Juneteenth - One of Many Emancipations
, by Kane Kinnebrew, 3 min reading time
, by Kane Kinnebrew, 3 min reading time
While Juneteenth marks the official end of slavery in the United States, it was far from the end of Black oppression. On June 19, 1865, Union soldiers arrived in Galveston, Texas, with news that enslaved people were legally free—two and a half years after the Emancipation Proclamation. But freedom on paper did not equate to liberty in practice.
Across the South, a wave of new laws, economic systems, and social practices emerged to keep Black Americans tethered to the same plantations and power structures they had just been freed from. Known as Black Codes, these laws criminalized everyday life for newly freed people, allowing states to arrest them for vague offenses like vagrancy or loitering. Those convicted were often leased out to former slaveholders and white-owned businesses through the convict leasing system—an arrangement so brutal that many historians have called it "slavery by another name."
The notorious convict-lease system was indeed a reinvention of slavery under another name. Black individuals were frequently arrested for minor infractions—often trumped up—and then leased to plantations, mines, or railroads for extremely low or no pay. By the late 19th century, some Southern states derived up to 70% of their budget from convict leasing, with Black men comprising the vast majority of those imprisoned.
This system's legacy persists today. Modern for-profit prison systems continue to exploit mostly Black and brown men for cheap labor, creating what many scholars recognize as a direct line from convict leasing to mass incarceration.
One of the most insidious systems to emerge in the post-emancipation era was sharecropping. Many formerly enslaved people, lacking land, capital, or legal rights, entered into agreements with white landowners to farm plots in exchange for a portion of the crop. While pitched as a pathway to independence, sharecropping was often a trap.
Landowners manipulated accounting, charged exorbitant prices at company stores, and left Black farmers in permanent debt. In many cases, families were forced to stay on the land generation after generation, unable to leave without risking arrest or violence. In some Southern states, laws known as peonage statutes criminalized leaving a job before debts were paid—essentially binding workers to their employers in forced labor.
The assault on Black freedom took many forms. Apprenticeship laws targeted Black children, forcing them into unpaid labor under the guise of training. Even as freedmen fought to build schools, churches, and businesses, white supremacist groups like the Ku Klux Klan terrorized communities with lynchings and arson, punishing any sign of progress.
This wasn't a post-slavery recovery; it was a recalibration of the same oppression under new names and laws.
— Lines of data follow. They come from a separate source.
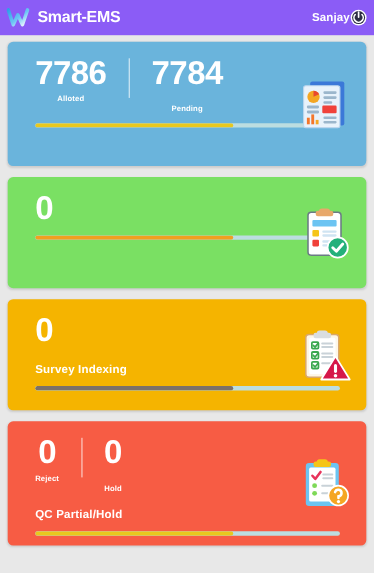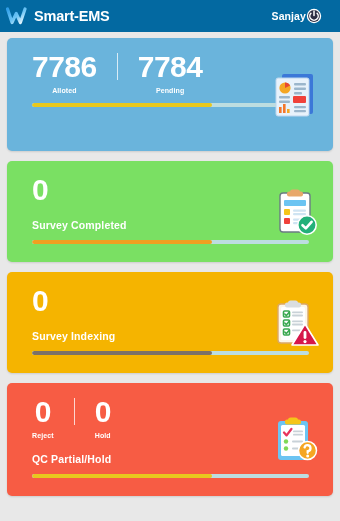--- a/index.html
+++ b/index.html
@@ -14,10 +14,10 @@
   
   .app-header {
     height: 32px;
-    background: #0369a1;
+    background: #8b5cf6;
     display: flex;
     align-items: center;
-    padding: 0 18px 0 6px;
+    padding: 0 6px 0 6px;
     position: relative;
   }
   .brand {

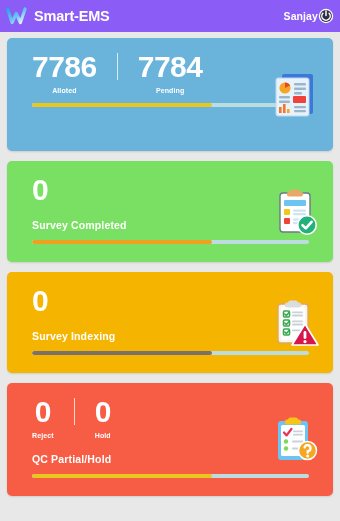--- a/index.html
+++ b/index.html
@@ -77,7 +77,7 @@
     min-width: 54px;
   }
   .stat-pad { padding-right: 20px; }
-  .stat-pad2 { padding-left: 20px; }
+  .stat-pad2 { padding-left: 20px; gap: 9px; }
   .stat-value {
     color: #ffffff;
     font-size: 30px;

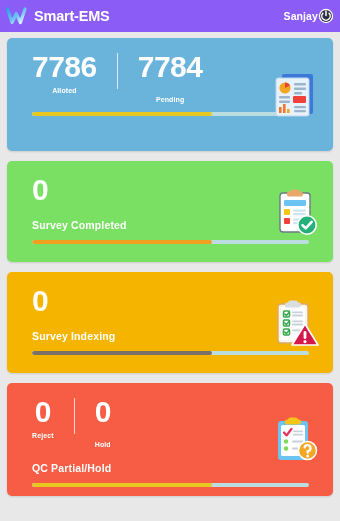--- a/index.html
+++ b/index.html
@@ -208,7 +208,6 @@
         <span class="stat-value">0</span>
       </div>
     </div>
-    <div class="card-title">Survey Completed</div>
     <div class="progress-track">
       <div class="progress-fill" style="width: 65%; background: rgb(240, 160, 32);"></div>
     </div>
Yet despite these horrors, African Americans endured, resisted, and rose. Education became a powerful form of resistance, with Black communities prioritizing literacy and higher learning as tools of liberation. Churches served as centers of organization and hope. Businesses were built despite legal obstacles and violent threats. Every achievement was an act of defiance against a system designed to crush Black aspirations.
Today, Juneteenth is not just a celebration of a single day in history—it's a reminder of the strength, resilience, and hope of a people who refused to be broken. By learning the full truth of what came after emancipation, we not only honor those who suffered but empower new generations to continue the fight for justice and equality.
True healing begins not by ignoring the past, but by confronting it with courage and clarity. Juneteenth marks the beginning of freedom, not its completion—and that ongoing struggle for true liberation continues today.